Written and Directed by: Jean-Marc Vallée
Starring: Vanessa Paradis, Kevin Parent and Hélène Florent
Café De Flore is a deeply personal inquisition. Have you ever been stuck by love like the addictive pulsating beat of your favourite song? You have an almost uncontrollable impulse to move; you don’t see any other option but to bounce or tap to the beat. Have you ever been struck by love in the same way? Has your sense memory imprinted the feeling you had for someone to a song? The tune is tattooed to your consciousness; it’s an aural time machine – to that moment, those deep, primal feelings. Have you ever been so deeply and irrevocably in love that you’d rather die than live without it?
Café De Flore uses the song of the same name to echo three concurrent love stories: A love story between Antoine (Kevin Parent) and his new love Rose (Evelyne Brochu); Antoine and Carole (Hélène Florent) his first love and veritable soul mates; and between Jaqueline (Vanessa Paradis) and her Down syndrome son Laurent (Marin Gerrier). This mystical and odyssey of love intertwines their stories as the beats of Café De Flore reverberate through time.
Writer/Director Jean-Marc Vallée wonderfully intersperses the tangible existence with projections of the subconscious from the actors, their fears and desires surround and inform their decisions. The style is sensual, the passion is palpable. The director wants to disorientate you, you’re never quite sure how what you’re seeing is connected, or whether it’s some kind of subconscious projection. The use of the song Café De Flore in its many versions and via multiple mediums (played as the score, played incidentally through record players, iPods, DJ sets etc) is balanced to perfection. It’s essential that you’re hypnotized by the beats to draw you into the film. The film projects different kinds of love and Vallée tonally shifts to accentuate each portrayal.
The performances are extremely well crafted, none better than Paradis’ Jaqueline. Vanessa Paradis is mesmerizing as the single mother in 60s Paris struggling with caring for her Down syndrome son Laurent (Gerrier). Her battle to work, care and continue to defy the medical predictions of a limited life-span and with the stigma of the disability during that time. Paradis is a beacon of love and care – Laurent is her universe and the weight of her constant care doesn’t diminish her love. Her love is challenged by the routine changing when Laurent gets a new classmate, a Down syndrome girl named Véronique (Alice Dubois).

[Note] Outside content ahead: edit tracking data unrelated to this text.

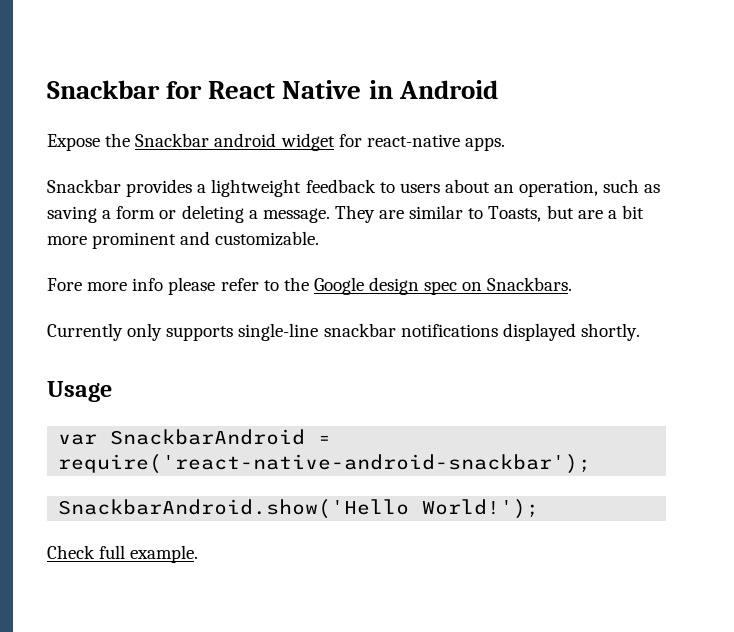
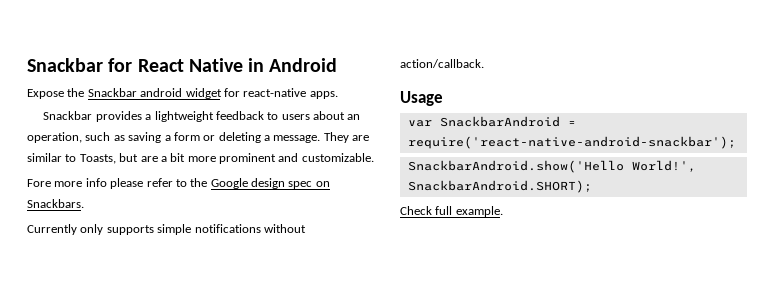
- Currently only supports single-line snackbar notifications displayed shortly.
+ Currently only supports simple notifications without action/callback.
- SnackbarAndroid.show('Hello World!');
+ SnackbarAndroid.show('Hello World!', SnackbarAndroid.SHORT);

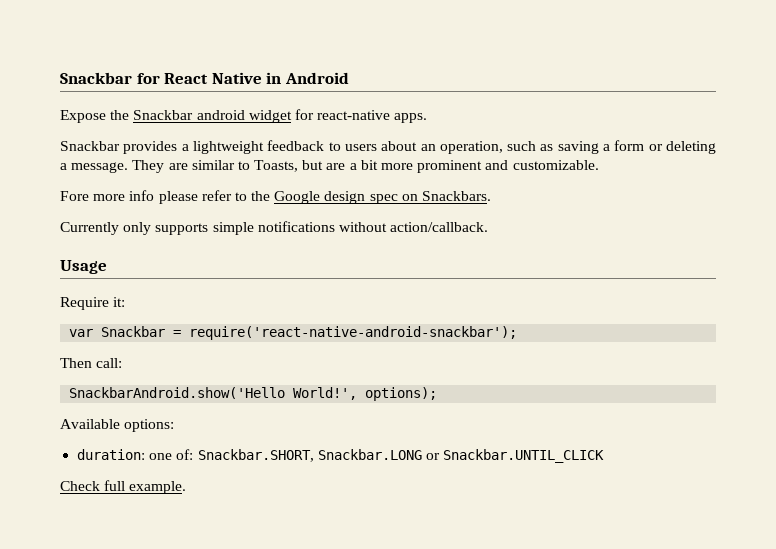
+ Require it:
- var SnackbarAndroid = require('react-native-android-snackbar');
+ var Snackbar = require('react-native-android-snackbar');
+ Then call:
- SnackbarAndroid.show('Hello World!', SnackbarAndroid.SHORT);
+ SnackbarAndroid.show('Hello World!', options);
+ Available options:
+ duration: one of: Snackbar.SHORT, Snackbar.LONG or Snackbar.UNTIL_CLICK

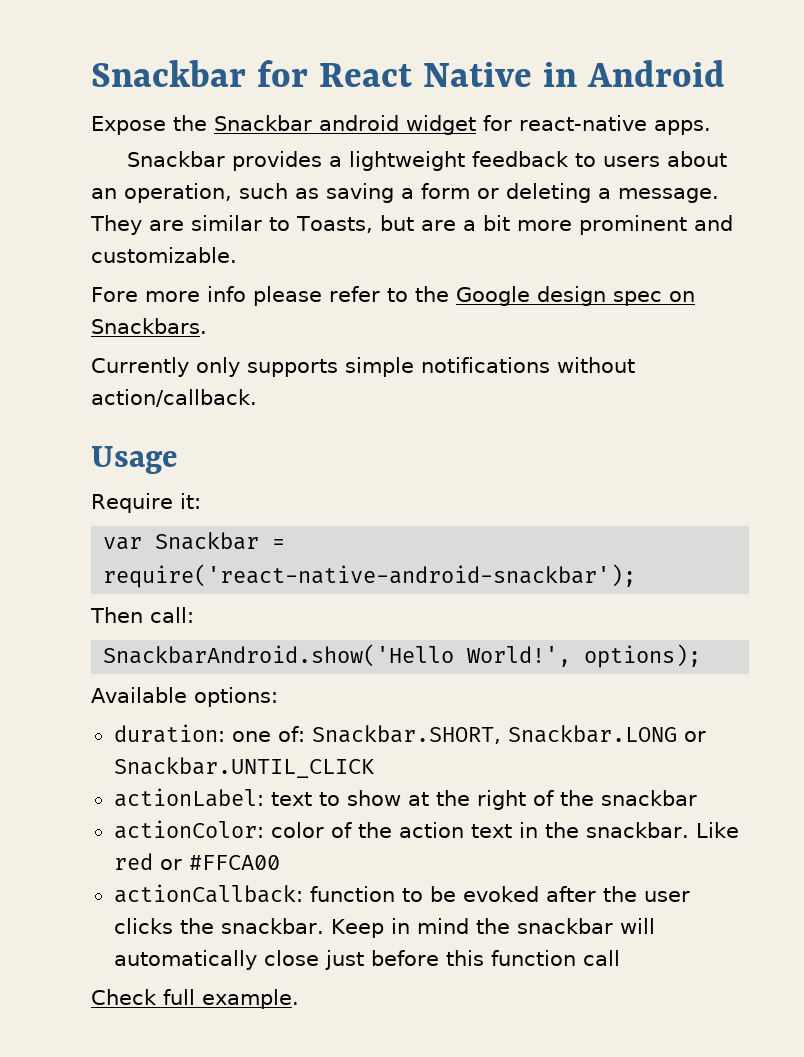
+ actionLabel: text to show at the right of the snackbar
+ actionColor: color of the action text in the snackbar. Like red or #FFCA00
+ actionCallback: function to be evoked after the user clicks the snackbar. Keep in mind the snackbar will automatically close just before this function call

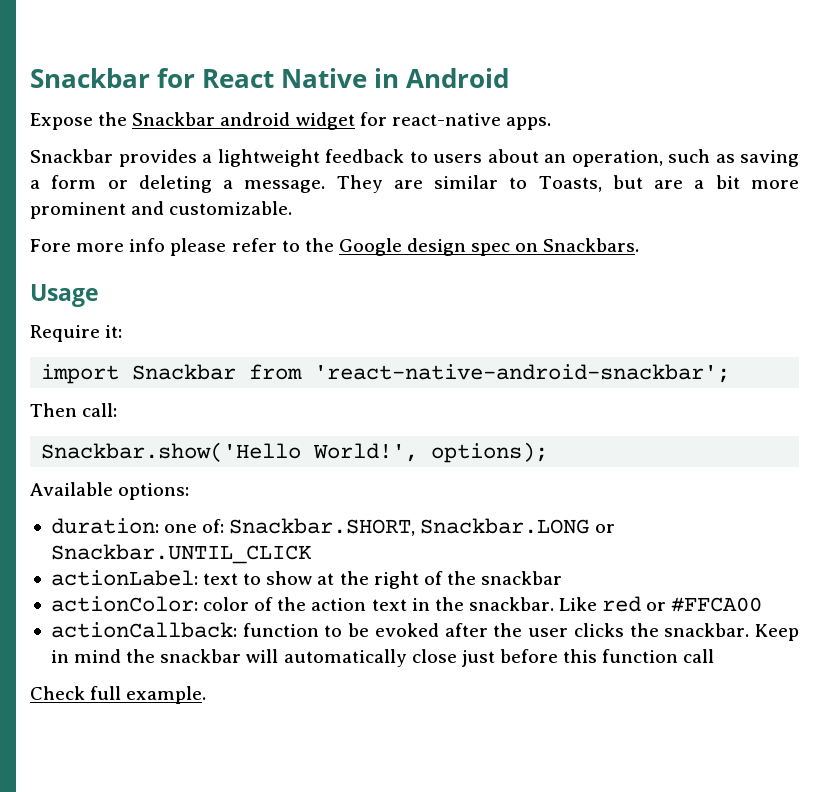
- Currently only supports simple notifications without action/callback.
- var Snackbar = require('react-native-android-snackbar');
+ import Snackbar from 'react-native-android-snackbar';
- SnackbarAndroid.show('Hello World!', options);
+ Snackbar.show('Hello World!', options);

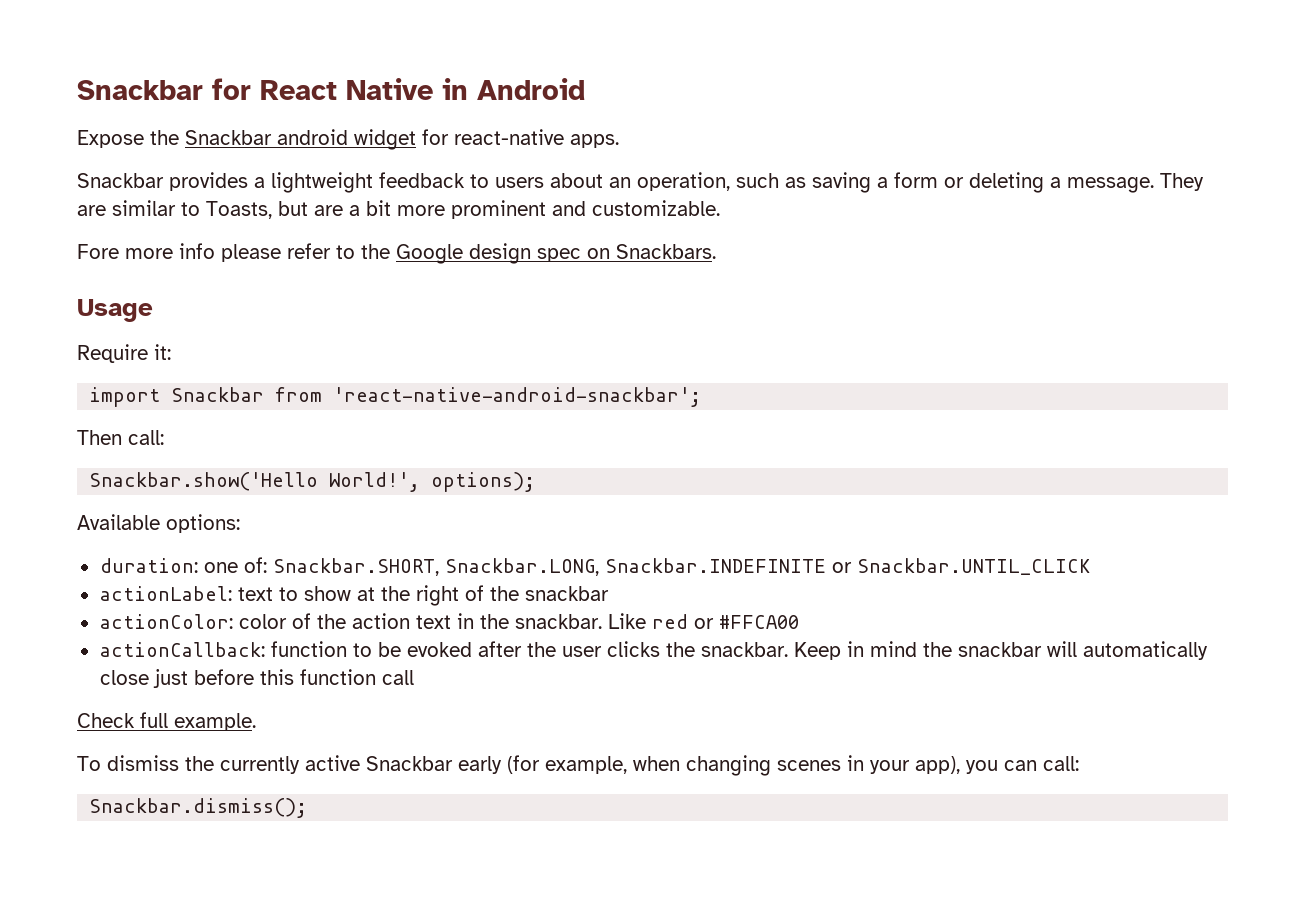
- duration: one of: Snackbar.SHORT, Snackbar.LONG or Snackbar.UNTIL_CLICK
+ duration: one of: Snackbar.SHORT, Snackbar.LONG, Snackbar.INDEFINITE or Snackbar.UNTIL_CLICK
+ To dismiss the currently active Snackbar early (for example, when changing scenes in your app), you can call:
+ Snackbar.dismiss();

The other tales are set between brief flash backs of 20 yrs ago and modern day French-speaking Canada. Kevin Parent plays a wonderfully tortured and searching Antoine torn between two loves; the uncontrollable and deep fiery passion with Rose (Evelyne Brochu) and that of his ex-Wife and soul-mate Carole (Hélène Florent). Parent and Brochu weave an intense and insatiable physical love – their magnetism is arresting. Their on screen chemistry is electric. This is juxtaposed with Florent and Parent’s innate deep legacy of love built on their childhood friendship. Parent and Florent’s love is inferred in flash-backs. There’s an innate and fundamental understanding between the two. They’re kindred spirits from childhood and Florent’s Carole is suffering in the wake of a life that has no meaning without her soul mate Antoine. Carole is in a perpetually tormented altered state, having terrifying recurring dreams that give her an insight into the life of Laurent.
Café De Flore is a tragic, beautiful tale of love remixed through time; where the chords resonate true in every remixed incarnation.